High-throughput genomics has illuminated the relationship between ethnicity and disease disparities. Although most genetic variation is shared among all human populations, a disease susceptibility locus can differ in frequency across populations. To illustrate, African Americans typically trace ancestry to western Africa and Europe; this type of population of mixed ancestry is called admixed. In chromosomal segments containing disease susceptibility loci, there will be excess ancestry in an admixed population from the ancestral populations with higher frequencies of risk alleles. Admixture mapping became feasible in 2004 and has generated some notable successes. For example, the incidence of end-stage renal disease (ESRD) is four times higher in African Americans than in European Americans. The hypothesis that susceptibility alleles for ESRD have higher frequencies in West African than European gene pools led to the identification of the Apolipoprotein L1 gene (APOL1) as a major effect gene [2]. Interestingly, the frequency of the APOL1 risk variant (rs73885319) varies worldwide, ranging from 40% among the Yoruba from Nigeria to 20% in African Americans and 0% in Europeans and East Asians. This kidney disease risk variant is believed to have risen to high frequency in Africa because it confers resistance to trypanosomal infection and protects against the lethal form of African sleeping sickness.

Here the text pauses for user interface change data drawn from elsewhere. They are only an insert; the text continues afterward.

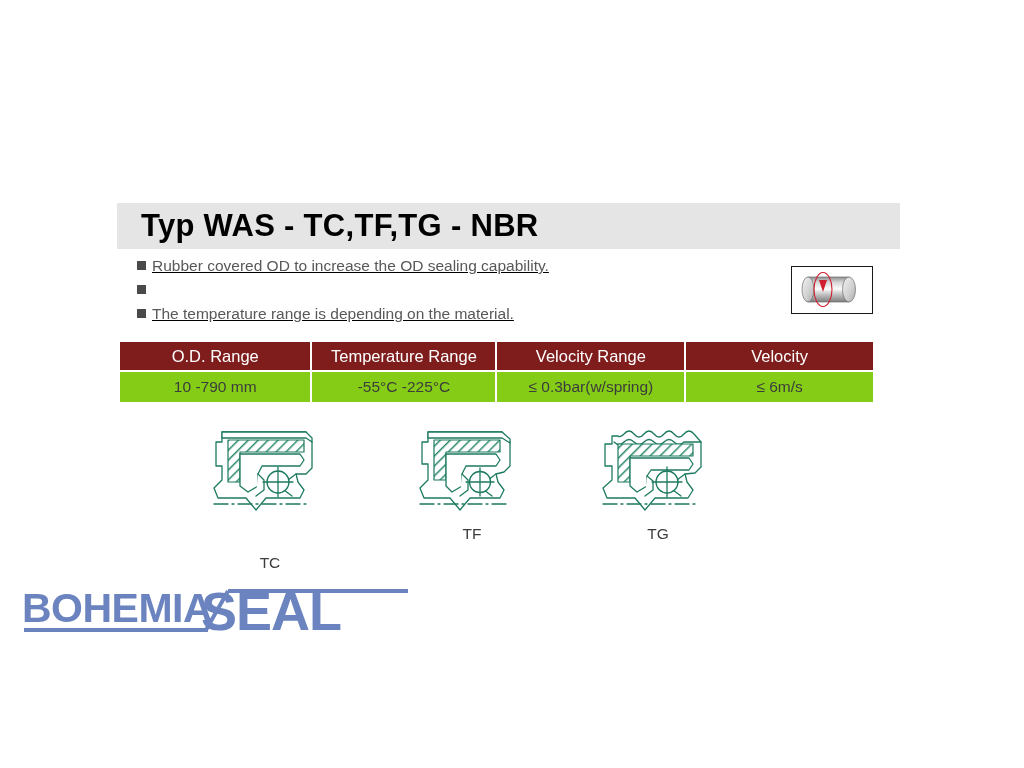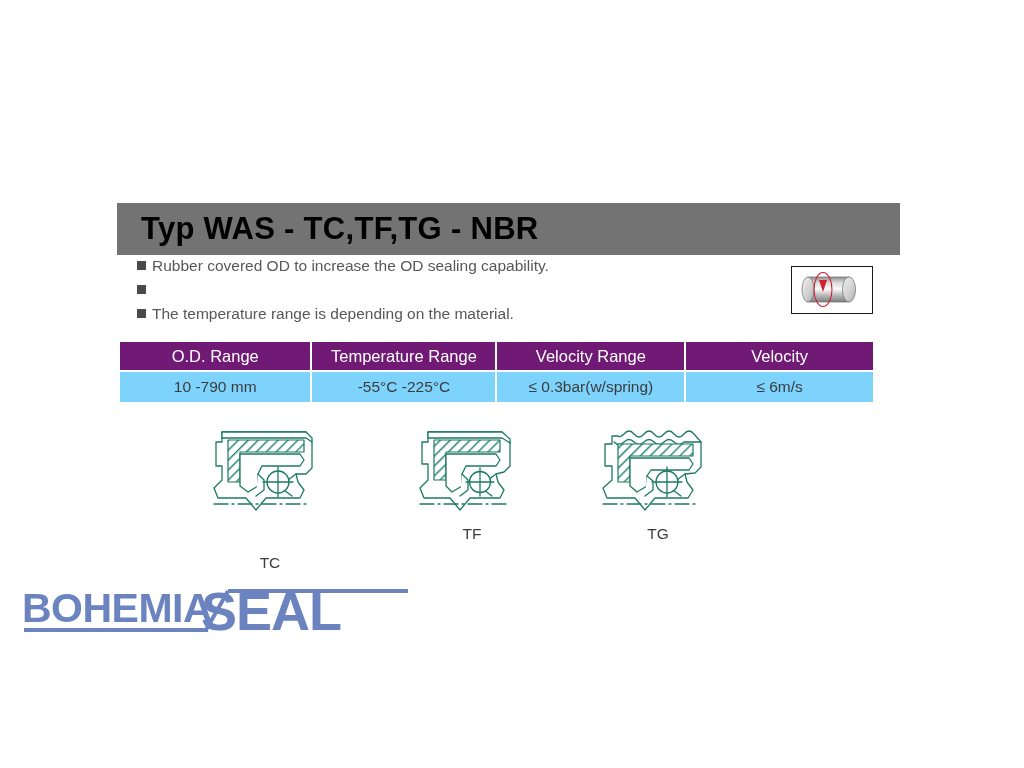"Typ WAS - TC,TF,TG -" #title-band { background: #737373 -> #e5e5e5; height: 52px -> 46px }
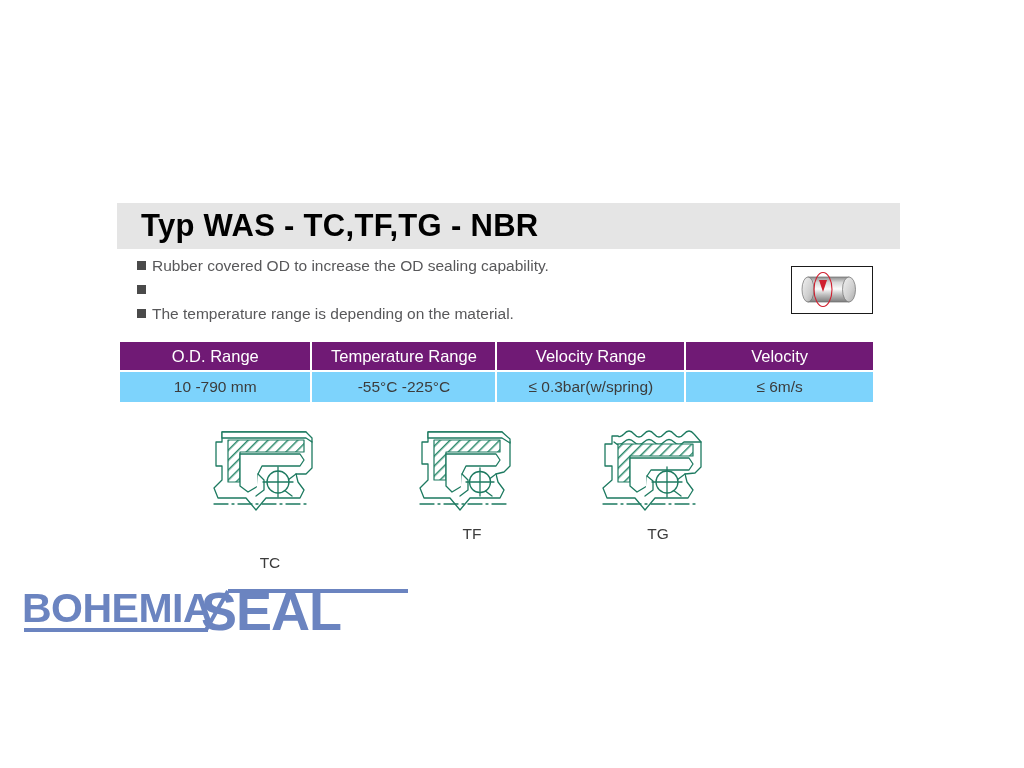"Rubber covered OD to increase" #bullet-list { text-decoration: none -> underline }
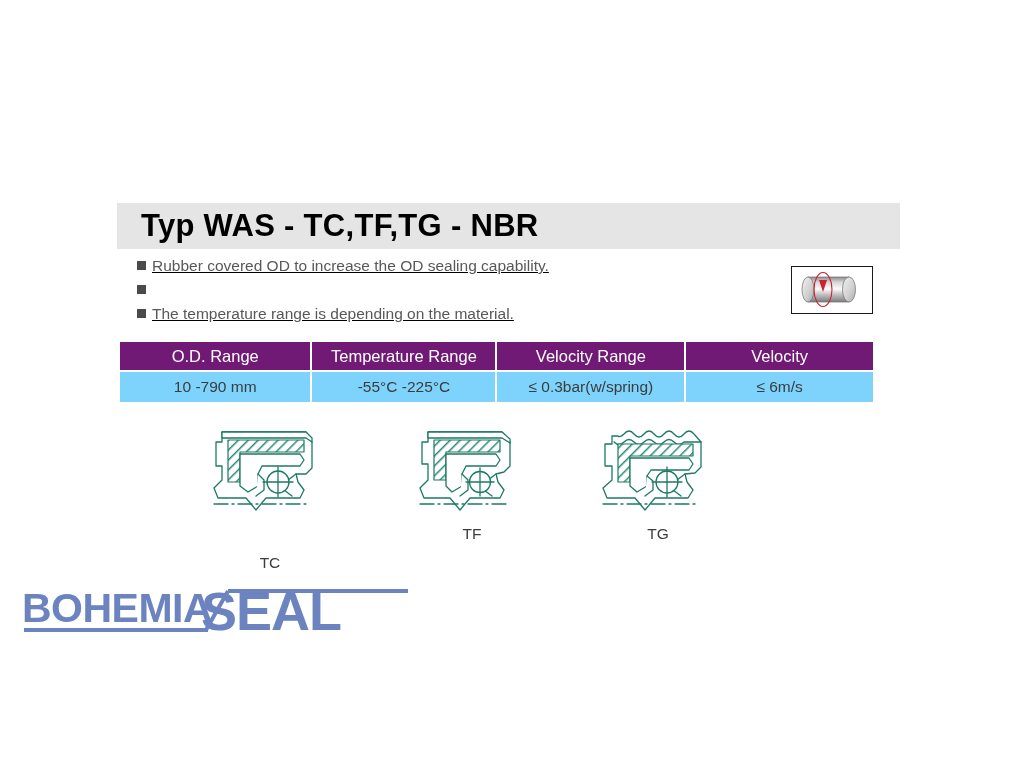"O.D. Range" #spec-table th { background: #701a75 -> #7f1d1d }
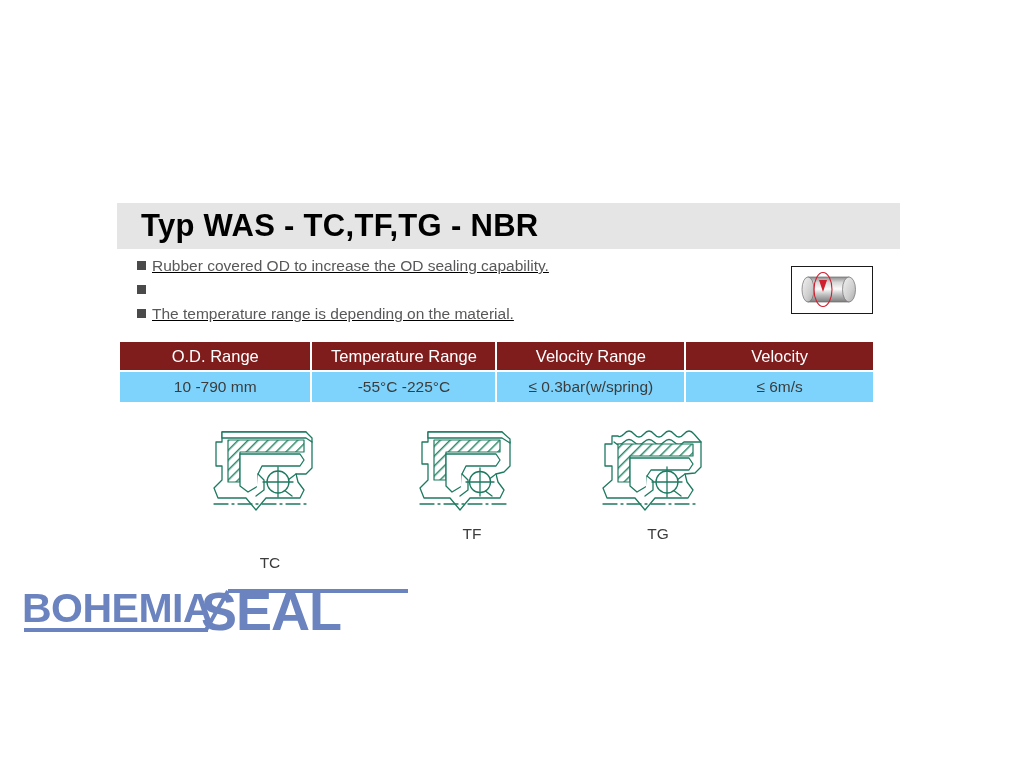"10 -790 mm" #spec-table td { background: #7dd3fc -> #84cc16 }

Another example is differences in white blood cell (WBC) count, which have possible implications for disparity in cancer treatment and survival. Populations with African ancestry have lower WBC count than Europeans, and it has been suggested that lower WBC counts in African American women with early-stage breast cancer may lead to delays in treatment compared with European American women at a similar disease stage [3]. Approximately 20% of variation in peripheral WBC counts between African Americans and European Americans can be explained by the promoter-null variant rs2814778 in the Duffy blood group gene DARC [4]. The derived allele C is fixed between West Africans (frequency 100%) and Europeans and East Asians (frequency 0%); lack of genotypic variation within ancestral groups precludes detection via traditional genome-wide association studies.
Given such examples, methods that explicitly incorporate ancestrally specific effect sizes and differences in allele frequencies and linkage disequilibrium are being developed to empower studies of replication and better localization of disease risk variants across ancestral backgrounds. Furthermore, methodological advances now allow integration of admixture mapping and genotypic association, combining the power of the former with the resolution of the latter [5]. We anticipate that such techniques will help elucidate the genetic component of health disparities.